Abhörsicher telefonieren und twittern

Johannes Klostermeier ist ein freier Journalist aus Berlin. Zu seinen Spezialgebieten zählen unter anderem die Bereiche Public IT, Telekommunikation und Social Media. Auf cio.de schreibt er über CIO Auf- und Aussteiger.
Mit Simko 3 kann man auch soziale Netzwerke sicher vor Spionage und Cyberattacken nutzen. Das Samsung Galaxy S II bietet als erstes Smartphone die Technik an.
"Die Gefahr durch Attacken, Spionage und Sabotage aus dem Netz ist real."
"Die Gefahr durch Attacken, Spionage und Sabotage aus dem Netz ist real."
Foto: Juan Fuertes - Fotolia.com

Die Deutsche Telekom hat zur Cebit die dritte Version von Simko (Sichere Mobile Kommunikation), einem Standard für sicheres Arbeiten von unterwegs, vorgestellt. Die Weiterentwicklung der bisherigen Geheimschutzlösung für die deutsche Regierung soll nun auch außerhalb Deutschlands zum Einsatz kommen. Dazu führt das Unternehmen nach eigenen Angaben Gespräche mit Vertretern aus den Niederlanden, Österreich und der Schweiz sowie mit Unternehmensvertretern.

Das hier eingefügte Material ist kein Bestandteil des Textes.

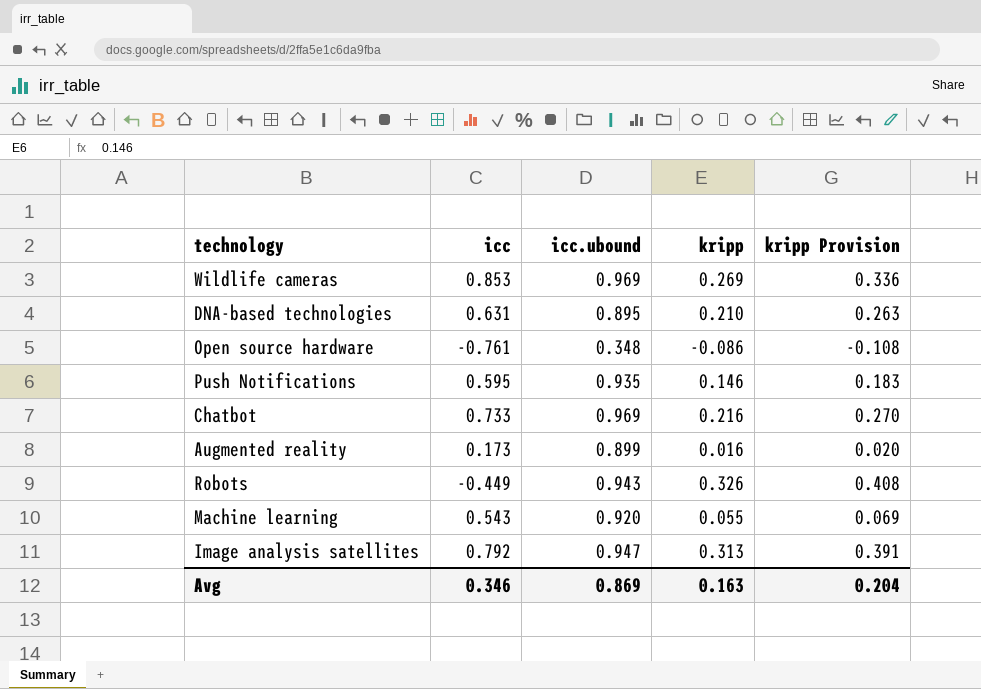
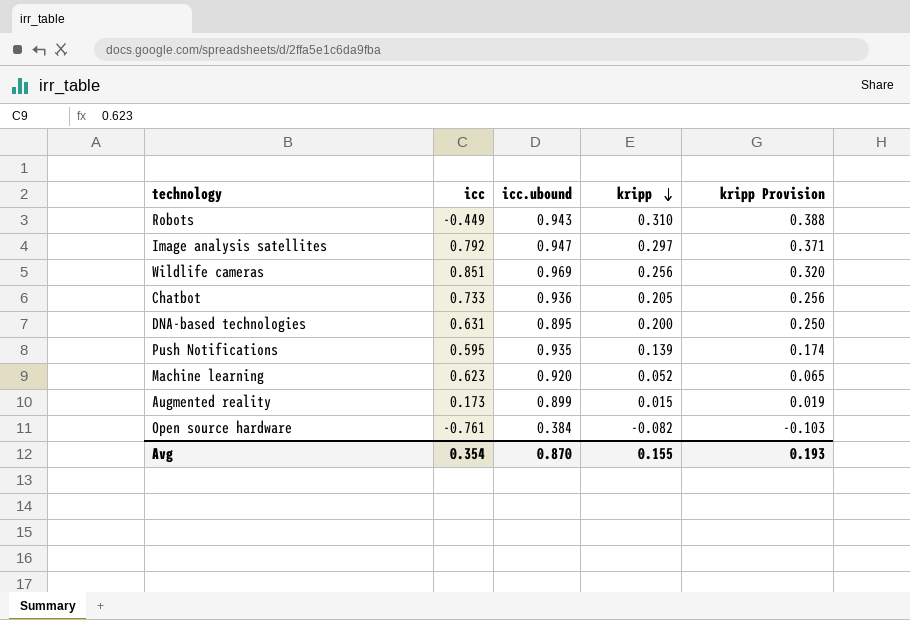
row order: none -> kripp descending
Robots | kripp: 0.326 -> 0.310
Robots | kripp Provision: 0.408 -> 0.388
Image analysis satellites | kripp: 0.313 -> 0.297
Image analysis satellites | kripp Provision: 0.391 -> 0.371
Wildlife cameras | icc: 0.853 -> 0.851
Wildlife cameras | kripp: 0.269 -> 0.256
Wildlife cameras | kripp Provision: 0.336 -> 0.320
Chatbot | icc.ubound: 0.969 -> 0.936
Chatbot | kripp: 0.216 -> 0.205
Chatbot | kripp Provision: 0.270 -> 0.256
DNA-based technologies | kripp: 0.210 -> 0.200
DNA-based technologies | kripp Provision: 0.263 -> 0.250
Push Notifications | kripp: 0.146 -> 0.139
Push Notifications | kripp Provision: 0.183 -> 0.174
Machine learning | icc: 0.543 -> 0.623
Machine learning | kripp: 0.055 -> 0.052
Machine learning | kripp Provision: 0.069 -> 0.065
Augmented reality | kripp: 0.016 -> 0.015
Augmented reality | kripp Provision: 0.020 -> 0.019
Open source hardware | icc.ubound: 0.348 -> 0.384
Open source hardware | kripp: -0.086 -> -0.082
Open source hardware | kripp Provision: -0.108 -> -0.103
Avg | icc: 0.346 -> 0.354
Avg | icc.ubound: 0.869 -> 0.870
Avg | kripp: 0.163 -> 0.155
Avg | kripp Provision: 0.204 -> 0.193

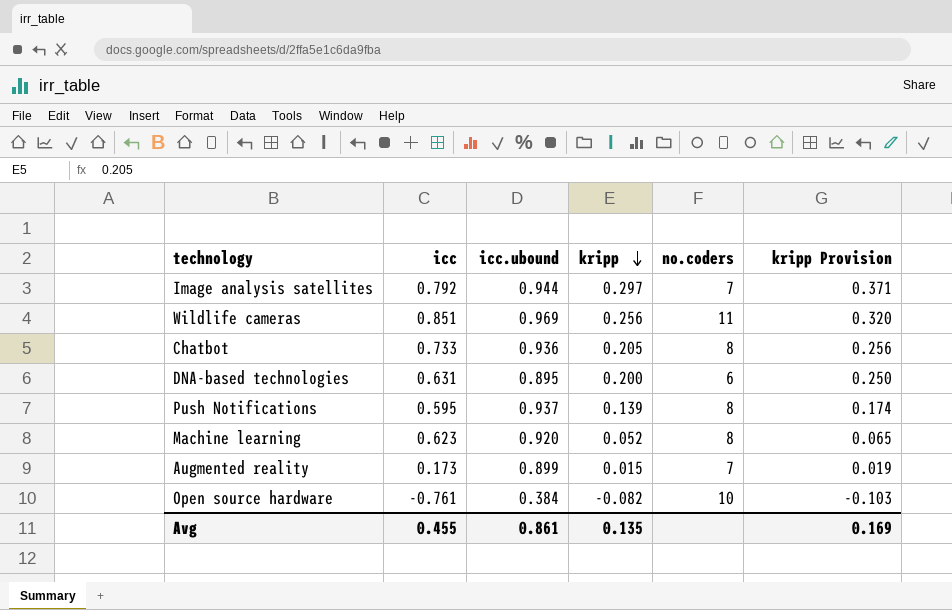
column no.coders | position: none -> 5
row Robots: -0.449 | 0.943 | 0.310 | 0.388 -> none
Image analysis satellites | icc.ubound: 0.947 -> 0.944
Push Notifications | icc.ubound: 0.935 -> 0.937
Avg | icc: 0.354 -> 0.455
Avg | icc.ubound: 0.870 -> 0.861
Avg | kripp: 0.155 -> 0.135
Avg | kripp Provision: 0.193 -> 0.169

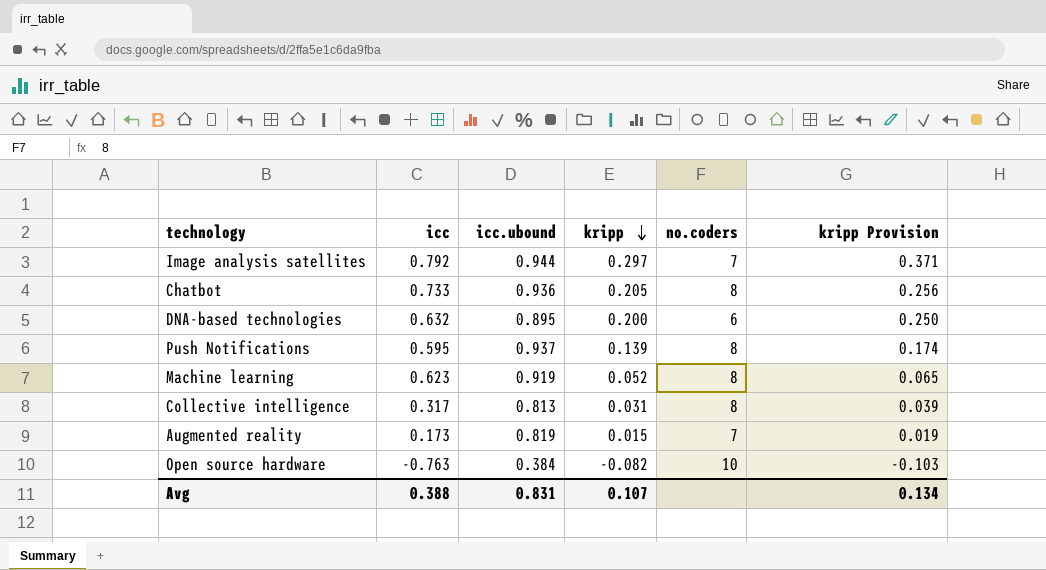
row Wildlife cameras: 0.851 | 0.969 | 0.256 | 11 | 0.320 -> none
DNA-based technologies | icc: 0.631 -> 0.632
Machine learning | icc.ubound: 0.920 -> 0.919
row Collective intelligence: none -> 0.317 | 0.813 | 0.031 | 8 | 0.039
Augmented reality | icc.ubound: 0.899 -> 0.819
Open source hardware | icc: -0.761 -> -0.763
Avg | icc: 0.455 -> 0.388
Avg | icc.ubound: 0.861 -> 0.831
Avg | kripp: 0.135 -> 0.107
Avg | kripp Provision: 0.169 -> 0.134

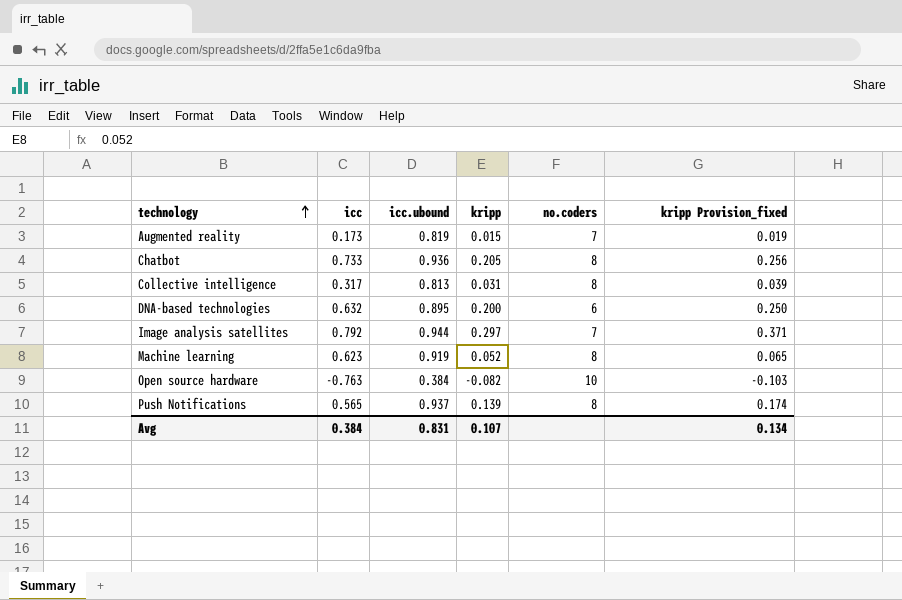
row order: kripp descending -> technology ascending
column name: kripp Provision -> kripp Provision_fixed
Push Notifications | icc: 0.595 -> 0.565
Avg | icc: 0.388 -> 0.384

„Weite Teile der Industrie, gerade der für den Wohlstand Deutschlands wichtige Mittelstand, sollten kritisch ihre IT-Architekturen auf Sicherheitslücken überprüfen. Die Gefahr durch Attacken, Spionage und Sabotage aus dem Netz ist real“, sagte T-Systems-Chef Reinhard Clemens. Vor dem Hintergrund der zunehmenden Bedrohung durch Internetattacken arbeite man eng mit den Behörden und der Industrie zusammen.

"Simko" stehe dabei nicht nur füe in sicheres Handy, sondern auch für ein Betriebsmodell, das die Sicherheit von Daten schützt und den Abhörschutz von Telefongesprächen sicherstellt. E-Mails, Kontakte, Termine, SMS, Fotos, Tonaufnahmen und Telefonate werden dabei komplett verschlüsselt und verlassen die Infrastruktur des Ministeriums oder der Firma nicht.

T-Systems und T-Lab entwickelten Softwarearchitektur

T-Systems und das T-Lab entwickelten dazu in den vergangenen Monaten eine sichere Softwarearchitektur für Smartphones. Simko solle künftig auch auf Tablets und Notebooks eingesetzt werden. Sogenannte Mikrokerne ermöglichen es, zwei sichere Welten in einem Gerät anzulegen: eine offene und eine hochsichere geschäftliche. Selbst bei Verlust oder Diebstahl bleiben die Informationen durch die Verschlüsselung geschützt.